Web document revisions
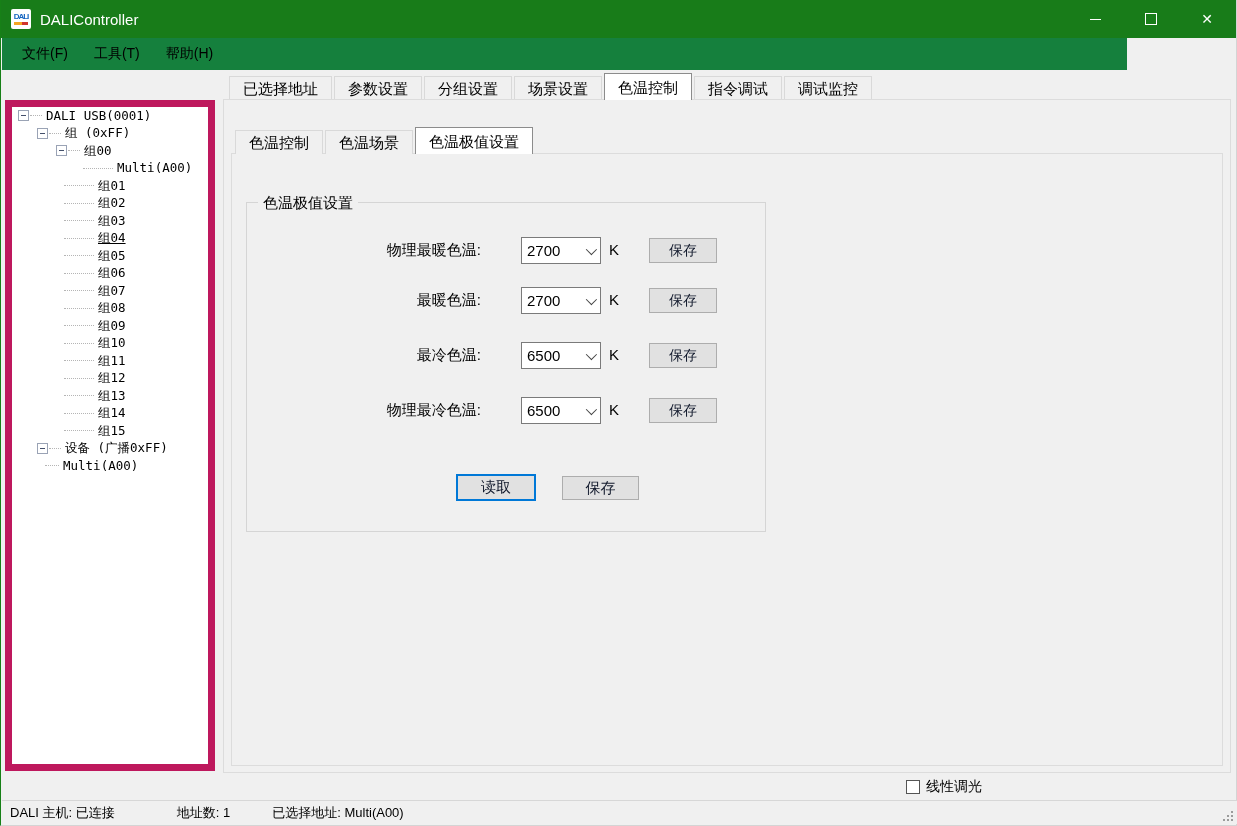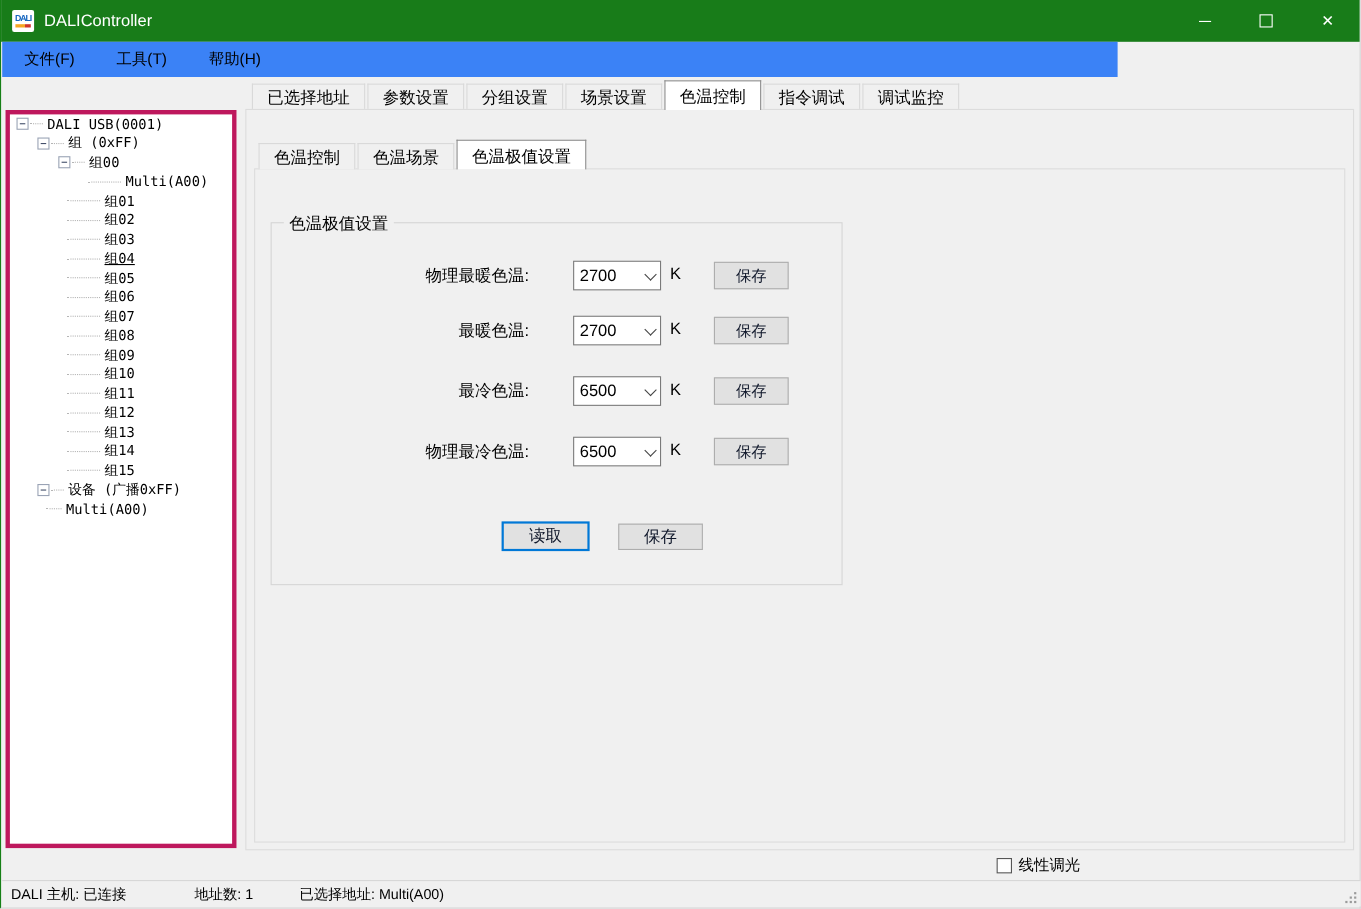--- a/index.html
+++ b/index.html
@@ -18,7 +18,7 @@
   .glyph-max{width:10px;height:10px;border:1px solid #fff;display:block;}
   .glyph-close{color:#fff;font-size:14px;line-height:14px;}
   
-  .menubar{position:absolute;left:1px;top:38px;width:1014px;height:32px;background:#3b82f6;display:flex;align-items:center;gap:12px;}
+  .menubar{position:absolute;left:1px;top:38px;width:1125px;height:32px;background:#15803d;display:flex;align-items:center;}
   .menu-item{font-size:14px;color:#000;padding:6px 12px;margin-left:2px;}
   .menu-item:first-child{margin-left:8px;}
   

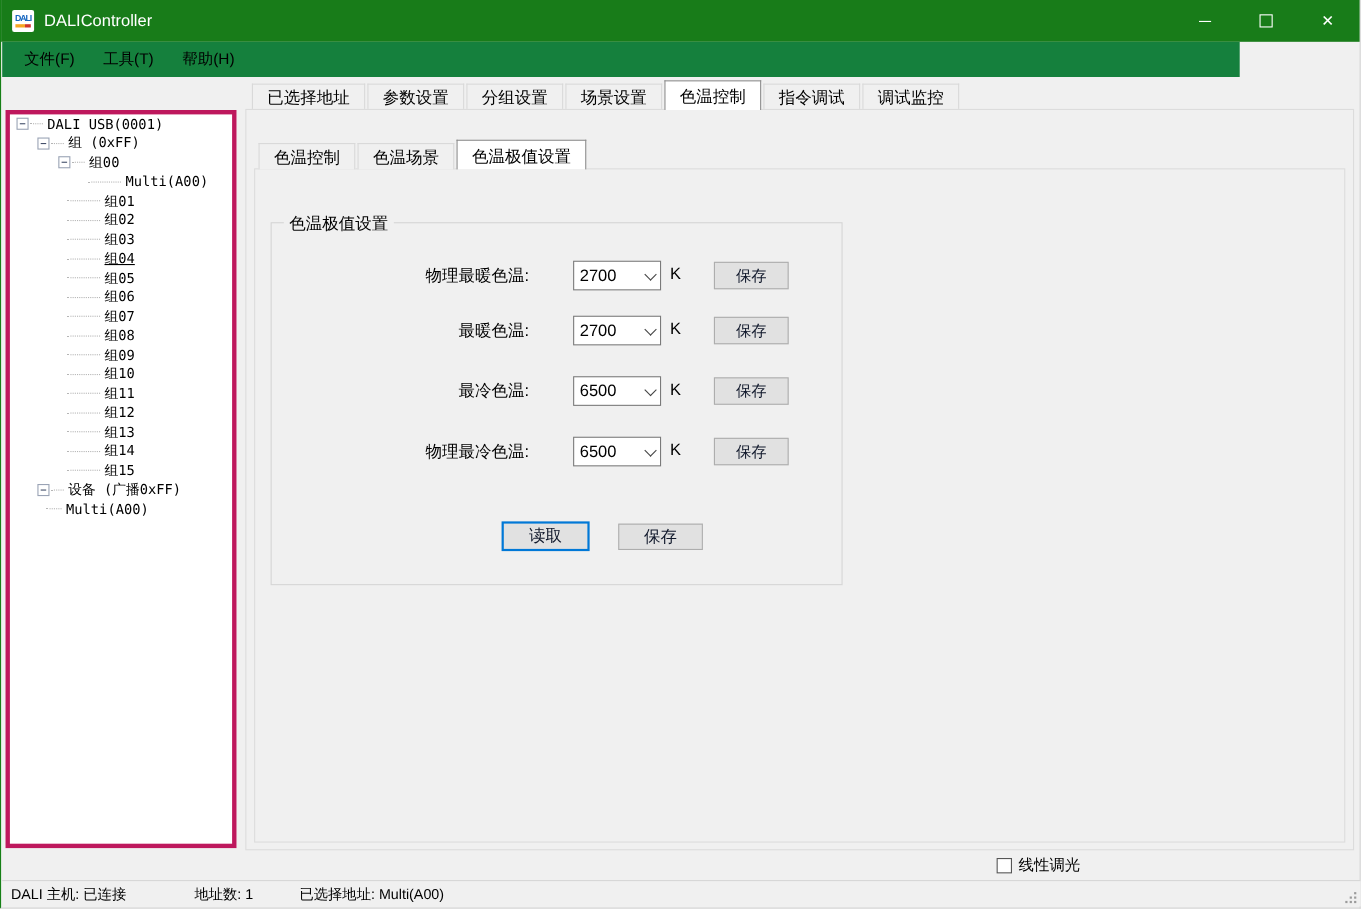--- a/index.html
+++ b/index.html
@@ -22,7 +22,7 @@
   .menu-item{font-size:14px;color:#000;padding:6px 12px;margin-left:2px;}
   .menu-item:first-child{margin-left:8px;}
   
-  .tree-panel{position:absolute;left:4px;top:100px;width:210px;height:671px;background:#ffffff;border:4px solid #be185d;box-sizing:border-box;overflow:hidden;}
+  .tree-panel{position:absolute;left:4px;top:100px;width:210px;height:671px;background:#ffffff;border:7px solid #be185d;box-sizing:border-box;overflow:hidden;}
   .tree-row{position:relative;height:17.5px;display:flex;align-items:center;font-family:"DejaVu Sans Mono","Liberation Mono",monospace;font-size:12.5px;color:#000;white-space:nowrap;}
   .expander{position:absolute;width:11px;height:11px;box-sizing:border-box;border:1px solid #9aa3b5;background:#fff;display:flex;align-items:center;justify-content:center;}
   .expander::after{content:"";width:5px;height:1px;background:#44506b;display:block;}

(Task description):
Return all the data exactly, pictures omitted.

(Exercise response):
--- a/index.html
+++ b/index.html
@@ -18,7 +18,7 @@
   .glyph-max{width:10px;height:10px;border:1px solid #fff;display:block;}
   .glyph-close{color:#fff;font-size:14px;line-height:14px;}
   
-  .menubar{position:absolute;left:1px;top:38px;width:1014px;height:32px;background:#3b82f6;display:flex;align-items:center;gap:12px;}
+  .menubar{position:absolute;left:1px;top:38px;width:1125px;height:32px;background:#15803d;display:flex;align-items:center;}
   .menu-item{font-size:14px;color:#000;padding:6px 12px;margin-left:2px;}
   .menu-item:first-child{margin-left:8px;}
   

--- a/index.html
+++ b/index.html
@@ -22,7 +22,7 @@
   .menu-item{font-size:14px;color:#000;padding:6px 12px;margin-left:2px;}
   .menu-item:first-child{margin-left:8px;}
   
-  .tree-panel{position:absolute;left:4px;top:100px;width:210px;height:671px;background:#ffffff;border:4px solid #be185d;box-sizing:border-box;overflow:hidden;}
+  .tree-panel{position:absolute;left:4px;top:100px;width:210px;height:671px;background:#ffffff;border:7px solid #be185d;box-sizing:border-box;overflow:hidden;}
   .tree-row{position:relative;height:17.5px;display:flex;align-items:center;font-family:"DejaVu Sans Mono","Liberation Mono",monospace;font-size:12.5px;color:#000;white-space:nowrap;}
   .expander{position:absolute;width:11px;height:11px;box-sizing:border-box;border:1px solid #9aa3b5;background:#fff;display:flex;align-items:center;justify-content:center;}
   .expander::after{content:"";width:5px;height:1px;background:#44506b;display:block;}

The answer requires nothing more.